Tuesday, May 20, 2014

The moral argument is not enough

A lot of pastors, parents and teachers are running up against brick walls when trying to make the moral argument in favor of marriage as God intended; that is, marriage as between a man and a woman. Especially with millennials, the best arguments can made with very few results. Quite often, the response from young people is that the Catholic Church "hates gay people"; or, at the very least, the Church is discriminatory against same-sex partners who should have "equal" rights as heterosexual couples. Again, no matter how eloquent or persuasive the teacher is, it is often met with either apathy or hostility on the part of the youth or young adult.

But here is the problem: It is not the moral argument by itself that will lead to higher moral standards. What converted the barbaric and uncivilized continent of Europe centuries ago was not the moral argument per say. It was the proclamation of the Gospel and being initiated into the life of Christ that made it possible for the moral law of Christ to be understood, accepted and lived out. To say it another way: Conversion to the person of Jesus Christ and a meaningful-personal relationship with him is really the only way to persuade the youth about the sanctity of marriage or even the dignity of life. Sure, there are individual exceptions here and there. But as a rule, the soul has to be sanctified before the intellect can be truly enlightened about the moral truths the Lord has revealed.

Blessed Fr. Antonio Rosmini, in 1832, wrote a book entitled, Of the Five Wounds of the Holy Church. In it, he reminded in contemporaries that even the exercise of heroic virtue, by the early Christians, wasn't enough to convert the ancient pagans. He said,

"To merely imitate Christ or the virtues of the Apostles was insufficient for the regeneration of mankind. On the contrary, virtue, even heroic virtue, was often an object of hatred. Without moral strength an unattainable perfection of obedience to the commands of Christ could only aggravate the pagan’s despair of reaching it."

What was needed was moral strength. And the moral strength proceeded from a practical force that arose from worship and the Sacraments "whereby man could attain the grace of the Almighty." This is why it is important to recall that the Apostles did not found of school of philosophy. Authentic Christianity was never proposed as such because ideas- no matter how true -were never enough to regenerate the soul.

Grace proceeds from an encounter with Christ. Grace, when acted on, then leads to holiness. From there, holiness becomes a real source of knowledge...knowledge of God and knowledge of his moral law.

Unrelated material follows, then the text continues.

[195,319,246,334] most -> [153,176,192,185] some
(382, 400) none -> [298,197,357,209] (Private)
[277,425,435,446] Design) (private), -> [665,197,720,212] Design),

Again, Rosmini says that this was the key to the success of the early Church Fathers in bringing about so many conversions in the first Christian millennium:

"This was the leading principle and foundation of the system followed in the first centuries; knowledge and holiness were closely combined, the one springing from the other. It may be truly said that knowledge sprang from holiness, since the former was sought solely out of love to the latter; knowledge was sought after so far as it was essential to holiness, and no other knowledge was desired. In this combination we find the true spirit of that doctrine which is destined to save the world: it is no ideal doctrine, but practical and real truth."

I think this is key if we want to stop spinning the wheels while going nowhere. If the sanctity of marriage and other moral principles are to be accepted, pastors, parents and teachers will have to focus on conversion as the foundation for that acceptance. This is how it was done in early Christianity and I believe it still holds true today.

A Price is Demanded

I'm at a Catholic conference for catechetical leaders this week in St. Louis. I was informed by one of the speakers that an evangelical pastor was denied entrance into Canada at the border simply because of his public opposition to same-sex marriage. This is yet another indication of what lingers just over the horizon. Princeton professor, Robert George, said at the National Catholic Prayer Breakfast just a few days ago:

“The days of socially acceptable Christianity are over. The days of comfortable Catholicism are past. It is no longer easy to be a faithful Christian, a good Catholic, an authentic witness to the truths of the Gospel. A price is demanded and must be paid. There are costs of discipleship—heavy costs, costs that are burdensome and painful to bear… [A] tame Catholic, a Catholic who is ashamed of the Gospel—or who is willing to act publicly as if he or she were ashamed—is still socially acceptable. But a Catholic who makes it clear that he or she is not ashamed is in for a rough go—he or she must be prepared to take risks and make sacrifices.”

Yet, as some Catholics mentioned at this conference that I'm at, the urgency is not yet manifested at the local parish level. But soon, I am afraid, men and women in leadership positions will be forced to provide some guidance to "unashamed" Catholics who are greeted with hostility and intolerance when their views about marriage are made known to others. After all, as Professor Robert George said, many of them will have to pay a price. And that price needs to be understood within the context of the Cross. To be accused of bigotry, to be denied services, or even to lose a job or friends will have to be seen as a participation of Christ's Passion.

It is only by paying this debt- a debt caused by years of timidity and silence within the Church -that the sanctity of marriage can be restored. And the more we pay the debt by boldly affirming that marriage can only be between a man and a woman, the more the virtue of courage will be reproduced and multiplied among Christians.